Arkansas Ice Storm — Christmas, 2000

We decided to visit Kathy's parents in central Arkansas for Christmas, 2000. Maybe see some snow and enjoy a real winter for a change.

They already had some snow on the ground and expected a little more. The temperature had been below freezing for over a week, so the ground and all the ponds were frozen solid (as Bryan incautiously demonstrates here).

The plan was to drive up there the day before Christmas in clear weather, open presents the next morning while it snowed all day, then spend one more clear, warm day to let the snow melt so we could drive down to my parents' house for New Years weekend. That was the plan.

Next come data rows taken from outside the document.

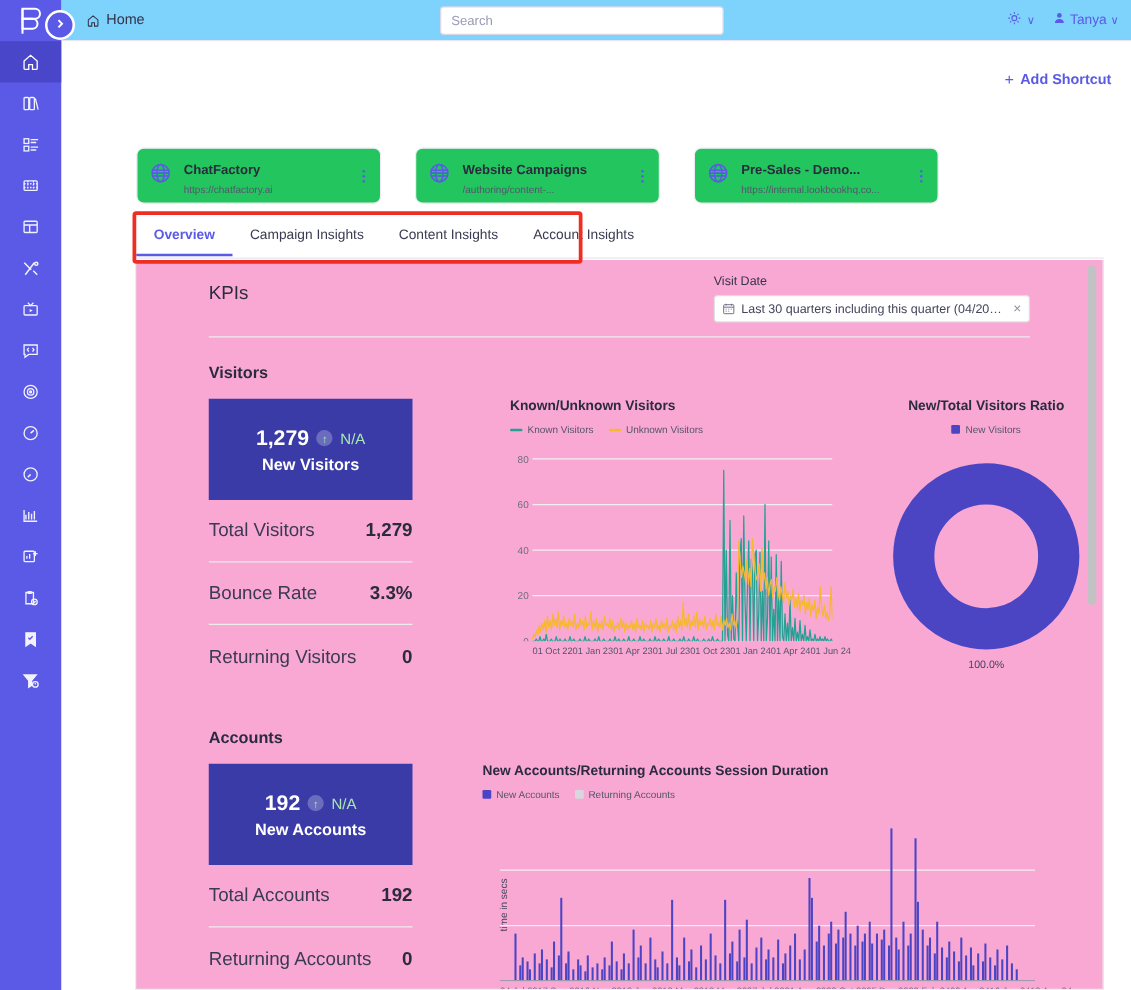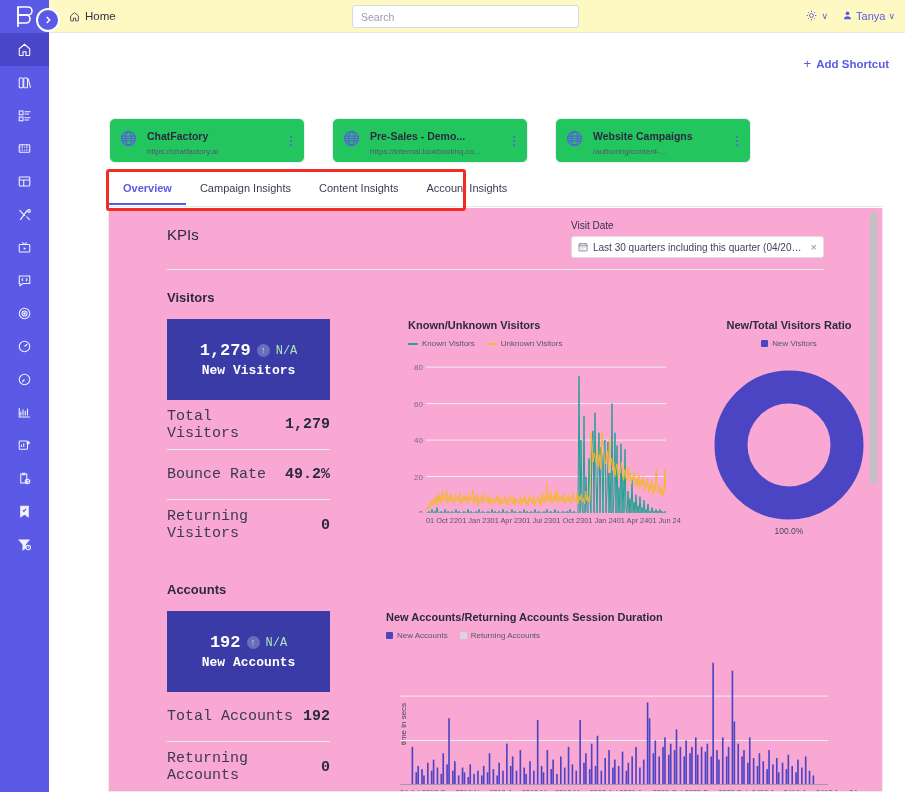--- a/index.html
+++ b/index.html
@@ -45,21 +45,21 @@
     color: #fff;
     cursor: pointer;
     z-index: 20;
   }
 
   
   .main { flex: 1; height: 792px; display: flex; flex-direction: column; position: relative; background:#fff;}
 
   
   .topbar {
-    height: 33px; background: #fef9c3;
+    height: 33px; background: #7dd3fc;
     border-bottom: 1px solid #e6e6f2;
     display: flex; align-items: center;
     position: relative;
     flex-shrink: 0;
   }
   .breadcrumb {
     display: flex; align-items: center; gap: 5px;
     margin-left: 20px;
     font-size: 11.5px; color: #33324a; font-weight: 500;
   }
@@ -185,21 +185,21 @@
   .vd-x { color: #8d8da0; font-size: 11px; cursor: pointer; }
   .cal-icon { color:#6b6b80; display:flex; flex-shrink:0;}
 
   .divider { height: 1px; background: #ececed; margin: 26px 0 0 0; }
 
   .section-title { font-size: 13px; font-weight: bold; color: #2b2b3f; margin-top: 20px; }
 
   .row { display: flex; margin-top: 14px; }
 
   
-  .kpi-col { width: 163px; flex-shrink: 0; font-family: Liberation Mono, monospace; }
+  .kpi-col { width: 163px; flex-shrink: 0; }
   .kpi-hero {
     height: 81px; background: #3b3ba8;
     display: flex; flex-direction: column; align-items: center; justify-content: center;
     color: #fff;
   }
   .kpi-hero-top { display: flex; align-items: center; gap: 6px; }
   .kpi-hero-num { font-size: 17px; font-weight: bold; }
   .arrow-badge {
     width: 13px; height: 13px; border-radius: 50%;
     background: rgba(255,255,255,.25);
@@ -481,40 +481,40 @@
         </div>
         <div class="card">
           <span class="card-globe">
             <svg width="19" height="19" viewBox="0 0 20 20" fill="none" stroke="#5a5ae6" stroke-width="1.3">
                 <circle cx="10" cy="10" r="7.2"></circle>
                 <ellipse cx="10" cy="10" rx="3.2" ry="7.2"></ellipse>
                 <path d="M3 7.6h14M3 12.4h14M2.8 10h14.4"></path>
               </svg>
           </span>
           <span class="card-txt">
-            <span class="card-title">Pre-Sales - Demo...</span>
-            <span class="card-sub" style="display:block">https://internal.lookbookhq.co...</span>
+            <span class="card-title">Website Campaigns</span>
+            <span class="card-sub" style="display:block">/authoring/content-...</span>
           </span>
           <span class="card-dots">
               <i></i>
               <i></i>
               <i></i>
             </span>
         </div>
         <div class="card">
           <span class="card-globe">
             <svg width="19" height="19" viewBox="0 0 20 20" fill="none" stroke="#5a5ae6" stroke-width="1.3">
                 <circle cx="10" cy="10" r="7.2"></circle>
                 <ellipse cx="10" cy="10" rx="3.2" ry="7.2"></ellipse>
                 <path d="M3 7.6h14M3 12.4h14M2.8 10h14.4"></path>
               </svg>
           </span>
           <span class="card-txt">
-            <span class="card-title">Website Campaigns</span>
-            <span class="card-sub" style="display:block">/authoring/content-...</span>
+            <span class="card-title">Pre-Sales - Demo...</span>
+            <span class="card-sub" style="display:block">https://internal.lookbookhq.co...</span>
           </span>
           <span class="card-dots">
               <i></i>
               <i></i>
               <i></i>
             </span>
         </div>
       </div>
 
       <div class="tabs">
@@ -560,21 +560,21 @@
                   <span class="kpi-hero-na">N/A</span>
                 </div>
                 <div class="kpi-hero-label">New Visitors</div>
               </div>
               <div class="kpi-line">
                 <span class="k">Total Visitors</span>
                 <span class="v">1,279</span>
               </div>
               <div class="kpi-line">
                 <span class="k">Bounce Rate</span>
-                <span class="v">49.2%</span>
+                <span class="v">3.3%</span>
               </div>
               <div class="kpi-line">
                 <span class="k">Returning Visitors</span>
                 <span class="v">0</span>
               </div>
             </div>
 
             <div class="chart-block" style="width:258px">
               <div class="chart-title">Known/Unknown Visitors</div>
               <div class="legend">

It almost happened that way. Christmas Eve day was fine. Sunny but cold, and we got to hike around our land, 35 acres on a mountain top near Clinton, north of Little Rock.

We saw deer and armadillo, lots of birds and lots of ice. The perfect Christmas holiday, so far.

But then, instead of snow on Christmas day, we got freezing rain, a fine misty liquid rain that froze to ice the moment it touched anything. And it continued to come down all day. And the next day. And the trees started to fall down. And the power lines went on the third day. And our mountain top became glazed with an inch of hard ice.

We finally put the SUV in 4WD, strewed salt on the frozen driveway, and slid down the mountain to the main highway, which had been sanded and salted and was still barely passable.

The trip south was more of an adventure than we had bargained for. The storm had moved off to the east, and we weren't sure how far south the freeze line extended. In an effort to avoid more ice, we decided to high tail it home to Texas rather than trying to drive through Tennessee and northern Alabama. (sorry Mom and Dad!).

Arkansas was like a war zone. Wrecked cars and eighteen wheelers, completely encased in ice, scattered about the highways, tow trucks and emergency vehicles with chains and blinking lights, huge trees down across the traffic lanes, entire cities with no power, traffic lights not functioning, and gas stations out of gas or unable to pump it.

At the Texas state line, it started to rain again, though the temperature was slightly above freezing. We had intended to stay the night in Texarkana, but the whole city was without power. No gas. People crying into pay phones. Convoys of electric utility trucks with their search lights pointing skyward, tracing the frozen lines.

We headed due south to try to outrun the freeze line. North Texas wasn't much better than Arkansas had been. Still lots of downed trees, but not quite as much ice on the roads. Marshall Texas had power and gasoline, but all the hotels were full of ice storm refugees. We called ahead to Longview and drove another half hour before we finally found a warm room to sleep in.

Next day, we woke to find the roads were still clear -- no ice or snow in Longview. We were lucky because just a few miles due west of our hotel, some of the southern suburbs of Dallas had gotten six inches of snow overnight. We drove on in to Austin, seeing downed trees and broken limbs all the way to Nacogdoches and beyond. Most of the really bad ice missed the piney woods of East Texas, which is good because the pine trees don't usually survive it. This picture reminds me of a Rodin sculpture. The Three Shade Trees?